The latest Vanke endeavor is called 万村 or “10,000 Villages,” which is a pun on the first character for Vanke (万科). Basically, Vanke has been busy demolishing and upgrading villages around China. According to Vanke founder and former CEO, “10,000 Villages” is a work of the heart. And yet. Now that 10,000 Villages has come to Shenzhen, there has been an outcry against upgrading urban villages because the effect is to eliminate the cheapest accommodations, forcing those who live there to leave the village and find housing elsewhere. Of course, there aren’t many housing options for someone who can only afford the cheapest housing in a unrennovated urban village.

One of the more interesting developments in this ongoing outrage has been the “Open Letter to Foxconn Staff,” which petitions by Foxconn for raises because employees can no longer afford to live in the upgraded villages. In fact, even monthly raise of 100-300 yuan can have serious consequences for workers’ wellbeing. For many, the increase in rent is a significant portion of the money they have been saving or sending home. In a nutshell, despite Wang Shi’s confidence game that the 10,000 Villages project is making China a warmer, better housed place, in Shenzhen the facts suggest otherwise.

changing expectations among shenzhen workers

I just had conversation with a friend who is the CEO of a Shenzhen based fashion firm. She said that Shenzhen (and ultimately) Chinese manufacturers were facing two problems:

  • Low level manufacturing was being relocated to countries like Vietnam, where wages were lower, and;
  • Workers born in the 80s and 90s generation have higher quality of life expectations than do workers born in the 60s and 70s.

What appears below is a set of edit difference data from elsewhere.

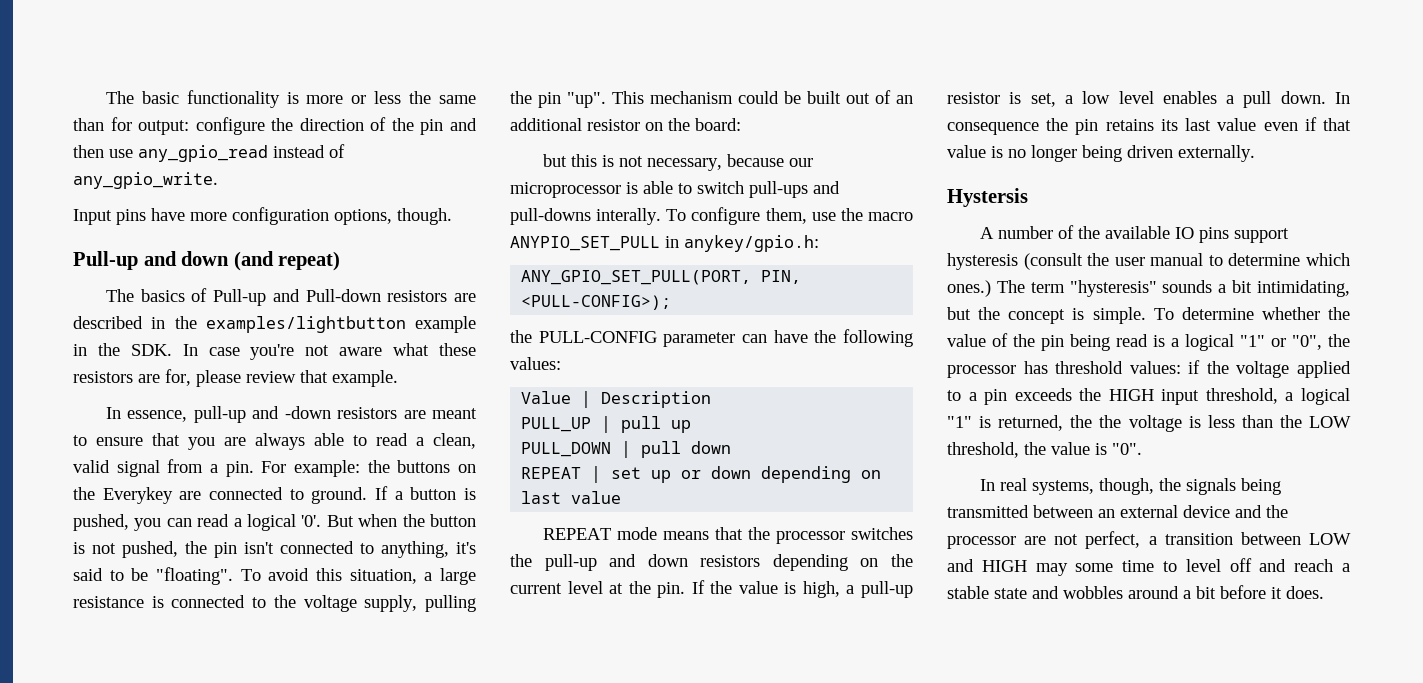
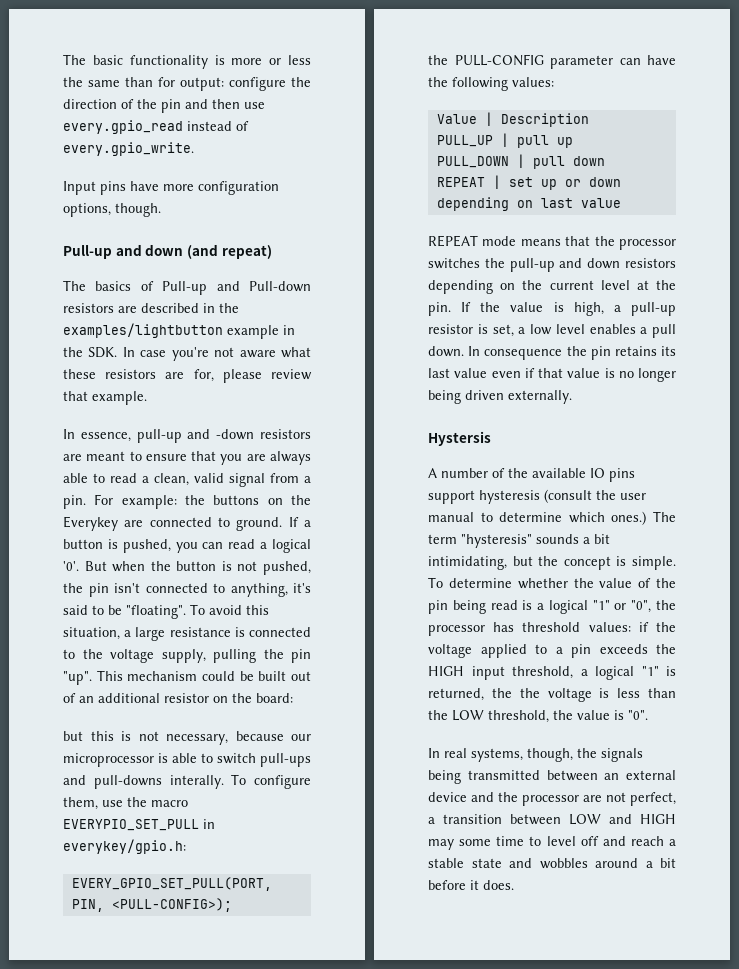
[138,145,268,162] any_gpio_read -> [63,120,183,134] every.gpio_read
[73,172,218,189] any_gpio_write. -> [63,142,194,156] every.gpio_write.
[510,235,819,252] [521,270,752,285] ANYPIO_SET_PULL in anykey/gpio.h: // ANY_GPIO_SET_PULL(PORT, -> [63,819,215,831] [63,839,186,854] [71,877,272,891] EVERYPIO_SET_PULL in everykey/gpio.h: // EVERY_GPIO_SET_PULL(PORT,

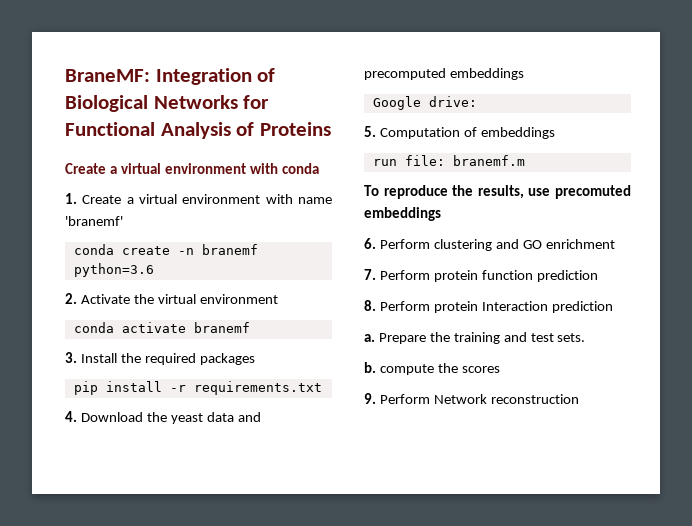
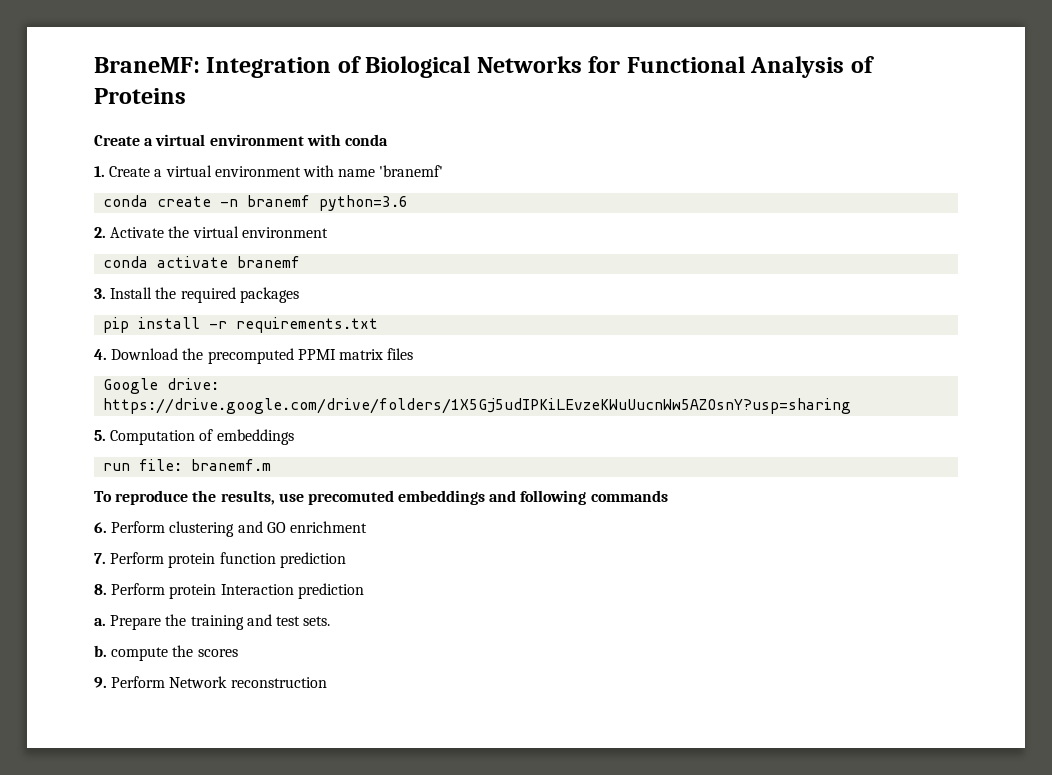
[170,412,261,424] [364,68,524,80] yeast data and precomputed embeddings -> [207,348,414,364] precomputed PPMI matrix files
(477, 101) none -> [103,398,852,414] https://drive.google.com/drive/folders/1X5Gj5udIPKiLEvzeKWuUucnWw5AZOsnY?usp=sharing
(441, 214) none -> [489,490,668,505] and following commands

Her point, of course, was that the workers from the 60s and 70s not only built Shenzhen, but are also currently factory owners and the most active in society. Therefore they are not necessarily willing to offer workers from the 80s and 90s improved working conditions, including regular time off, air conditioned dormitories, and fewer roommates. She concluded that to be successful, Shenzhen producers needed to offer higher value, niche manufacturing that incorporated both industrial and social design into new business models.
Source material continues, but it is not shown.